Out on county line road, Tyrone hit a pothole and flipped over his handlebars. We stopped to shovel him off the asphalt. “Ah, hell, Ty,” Adam complained. “We’ll never catch ‘em now.”
Tyrone’s hands were bleeding, so was a gash on his leg where he’d caught the jagged edge of a peddle. He groaned and cussed, and Jimmy said,
“Shut up. I hear something.”
We listened. Rrreeeeow! A cat in distress!
Up ahead, the road crossed Tallulah Creek. A dirt trail, no more than twin lines of red earth veered off from the main road and plunged out of sight. We tossed our bikes off the road and followed it to the creek bank.

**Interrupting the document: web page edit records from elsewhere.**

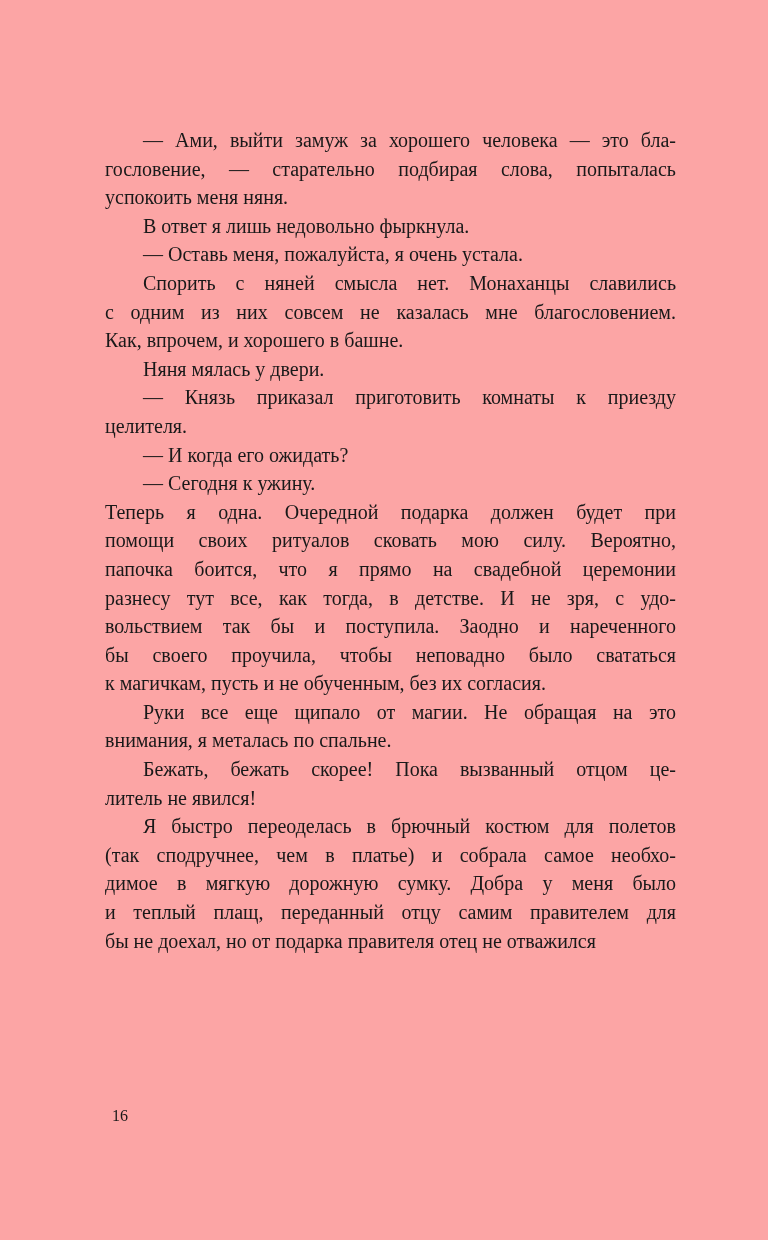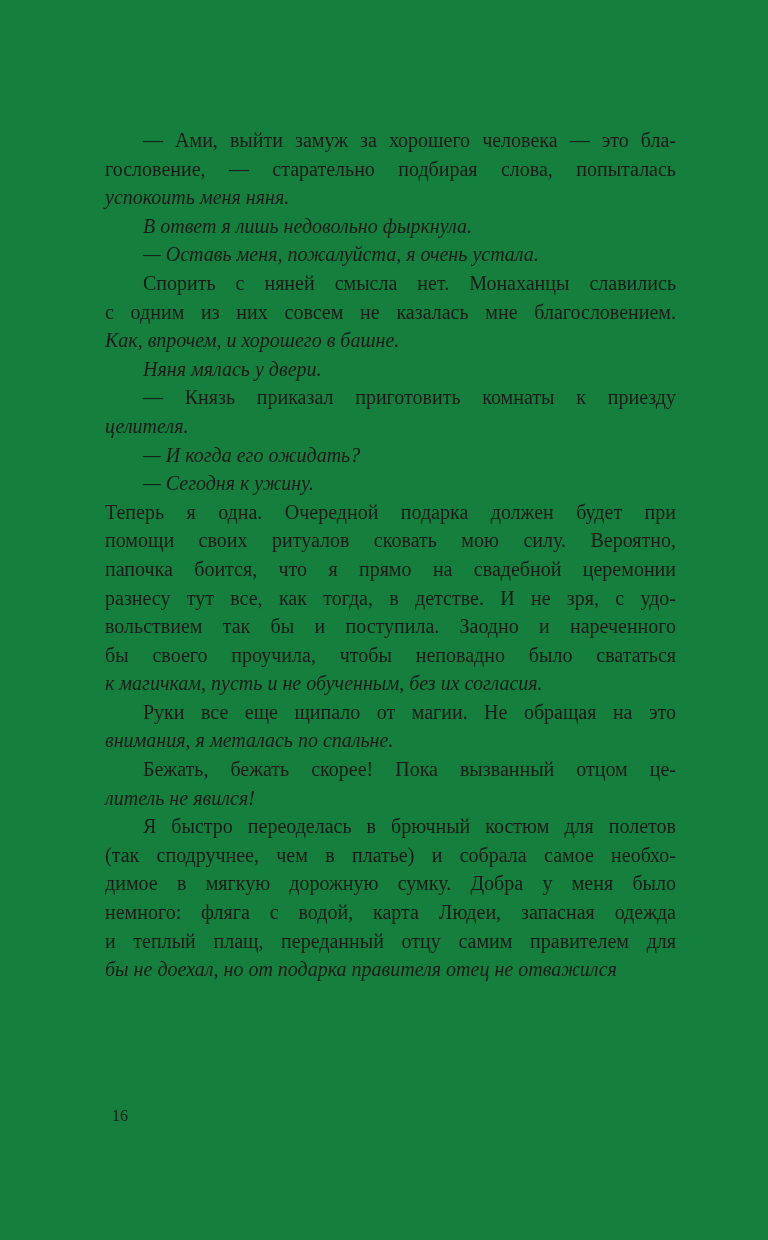--- a/index.html
+++ b/index.html
@@ -17,7 +17,7 @@
   .book-page {
     position: absolute;
     inset: 0;
-    background: #15803d;
+    background: #fca5a5;
   }
   .text-block {
     position: absolute;

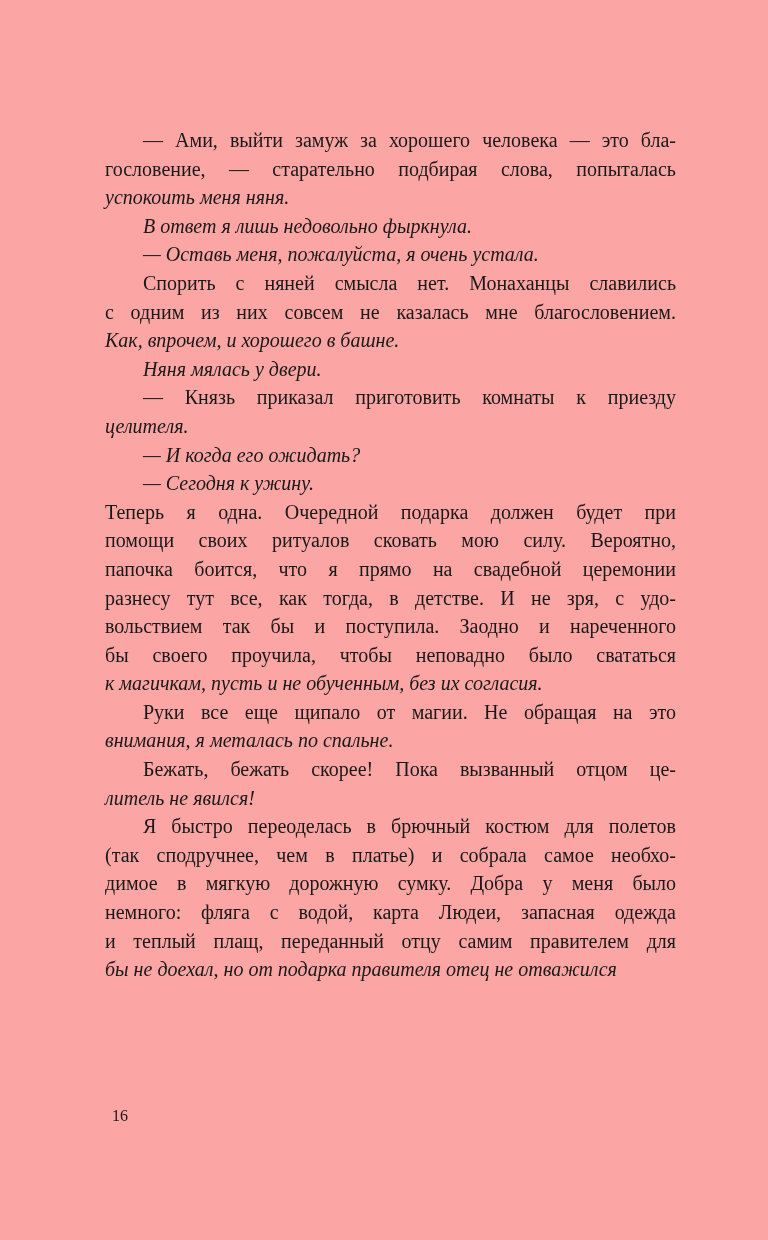--- a/index.html
+++ b/index.html
@@ -38,7 +38,6 @@
   .line.last {
     text-align: right;
     text-align-last: left;
-    font-style: italic;
   }
   .line.first {
     text-indent: 38px;

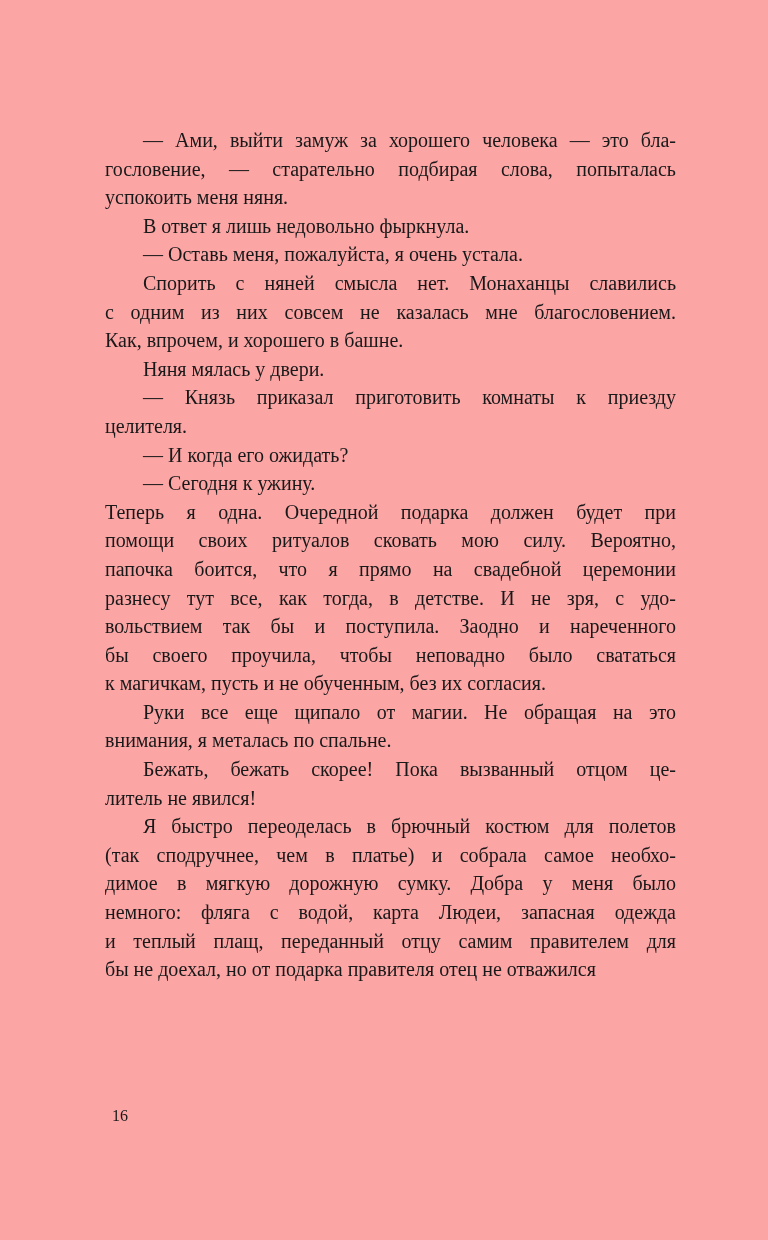--- a/index.html
+++ b/index.html
@@ -84,7 +84,6 @@
       <div class="line first">Я быстро переоделась в брючный костюм для полетов</div>
       <div class="line">(так сподручнее, чем в платье) и собрала самое необхо-</div>
       <div class="line">димое в мягкую дорожную сумку. Добра у меня было</div>
-      <div class="line">немного: фляга с водой, карта Людеи, запасная одежда</div>
       <div class="line">и теплый плащ, переданный отцу самим правителем для</div>
       <div class="line last">бы не доехал, но от подарка правителя отец не отважился</div>
     </div>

Tyrone hobbled fast as he could, dragging his bleeding left leg. Randy’s black truck crouched at the end of the trail, silent and sleeping. The jocks clustered under the bridge, struggling with a manic beast. Rrreeeeow! it shrieked. The bridge amplified the protest. I imagined a creature the size of a panther, but when hunters tugged the rope and hoisted up the noose, all I saw was an ordinary alley cat, orange and white. Her teets were heavy. She had babies somewhere. Jimmy, Adam, and Tyrone cheered with the big guys as the cat kicked and scratched at the noose around her neck. I watched, mesmerized and feeling like I might throw up. The cat was so scared it dropped feces, and the big guys jumped back, squalling and cussing as if the cat had done it as a purposeful act of revenge.

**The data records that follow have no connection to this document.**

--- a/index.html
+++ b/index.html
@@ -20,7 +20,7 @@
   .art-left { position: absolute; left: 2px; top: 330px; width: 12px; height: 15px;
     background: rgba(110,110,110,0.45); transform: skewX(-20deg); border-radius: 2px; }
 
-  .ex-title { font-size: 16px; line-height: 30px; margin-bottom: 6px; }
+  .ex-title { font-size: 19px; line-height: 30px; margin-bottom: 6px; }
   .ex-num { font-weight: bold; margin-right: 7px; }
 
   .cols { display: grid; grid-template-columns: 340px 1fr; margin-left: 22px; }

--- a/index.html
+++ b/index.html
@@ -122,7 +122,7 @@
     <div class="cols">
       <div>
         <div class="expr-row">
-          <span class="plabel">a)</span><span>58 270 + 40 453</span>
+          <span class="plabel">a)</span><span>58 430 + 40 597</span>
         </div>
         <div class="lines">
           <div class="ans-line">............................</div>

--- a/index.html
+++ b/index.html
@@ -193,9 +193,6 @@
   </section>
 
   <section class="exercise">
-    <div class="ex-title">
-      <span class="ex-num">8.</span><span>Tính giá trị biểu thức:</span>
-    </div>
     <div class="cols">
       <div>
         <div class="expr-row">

It was then that a couple of the jocks noticed us and chased us down.
Trev Reynolds grabbed me and Tyrone by the scruff. Joey Osborn, the coach’s son, caught Adam by the shirttails. Jimmy stopped halfway up the trail and measured his options. Ditch his friends or help them out. He was a beefy kid by now, but nowhere near big enough to stand up to these guys.
He crossed his arms. “We just wanna see!”
The rest of the brave and bold hunters saw that they’d been caught, and some began to panic. “Ah, man, they’re gonna tell Coach!”
“He’ll kick us off the team,” said Randy Tillman.
Joey Osborn said, “You dumbnut, we are the team! What’s he gonna do?”
“My dad’s the Baptist preacher! He’s gonna kill me.”
“They won’t tell,” said Trev Reynolds. He had eyes like a snake, real cool and mean. They looked straight at me, then at Tyrone and Adam.
“We’ll beat the shit out of ‘em if they do, and they know it.” He jabbed a finger at Jimmy, lingering a safe distance up the hill. “You! Get down here.” Jimmy craned his neck, likely hoping there was some kind of help coming along the road. No luck. He did as he was told and crept back down under the bridge. Trev Reynolds grabbed him by the shirtfront. “We’ll let you see, but you gotta get us another cat. All of ya! Go find us another cat and bring it to the dumpster behind Al’s shop. We’ll meet you there. If you don’t show, we’ll find you and hang y’all up instead.” Over the crowd of taller heads, I saw the cat. Her eyes were popping and her tongue stuck out of her mouth. She no longer struggled. Three others hung from rafters under the bridge.
Reynolds slapped me upside the head. “You gonna cry? Go with your girlfriends, Colton Brisby. Yeah, I know who you are, and I know where you live, too. Go get that cat.”
“Ah, shit, we’re dead. We’re dead!” groaned Adam. We walked our bikes back to town, our enthusiasm as withered as nuts dunked in ice-cold water. “We shouldn’ta listened to you, Jimmy.”
“Did they mean one cat for all of us, or a cat apiece?” asked Tyrone.
“Ah, shut up, man, we’re friggin’ dead.”
“Quit whining!” Jimmy bellowed, and Adam shut his trap. “We’ll stop by my place and pick up an arsenal and catch as many cats as we can.
Then they’ll let us be.”
Our arsenal consisted of the pair of slingshots that Jimmy and I used to shoot frogs at his grandpa’s pond. He held mine out, but I shook my head.
I didn’t want to shoot a cat, not after watching that alley cat strangle to death. But what’s a guy to do when his friends look at him like, “What the hell’s gotten into you?”